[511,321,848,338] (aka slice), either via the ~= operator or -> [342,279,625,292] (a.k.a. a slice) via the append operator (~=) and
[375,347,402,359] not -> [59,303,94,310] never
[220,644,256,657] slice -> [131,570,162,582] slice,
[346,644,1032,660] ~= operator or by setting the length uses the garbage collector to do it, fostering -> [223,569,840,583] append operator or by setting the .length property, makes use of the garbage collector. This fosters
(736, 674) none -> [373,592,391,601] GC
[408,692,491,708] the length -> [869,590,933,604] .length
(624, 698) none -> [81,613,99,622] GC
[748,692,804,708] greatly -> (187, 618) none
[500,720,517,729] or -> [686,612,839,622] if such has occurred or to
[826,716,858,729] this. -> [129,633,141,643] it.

****

**TASK ITEM**
Each of the lines from the one holding "(736, 674) none -> [373,592,391,601] GC" through the final line of the entries is to be set down exactly, and no others.

**RESPONSE AREA**
(736, 674) none -> [373,592,391,601] GC
[408,692,491,708] the length -> [869,590,933,604] .length
(624, 698) none -> [81,613,99,622] GC
[748,692,804,708] greatly -> (187, 618) none
[500,720,517,729] or -> [686,612,839,622] if such has occurred or to
[826,716,858,729] this. -> [129,633,141,643] it.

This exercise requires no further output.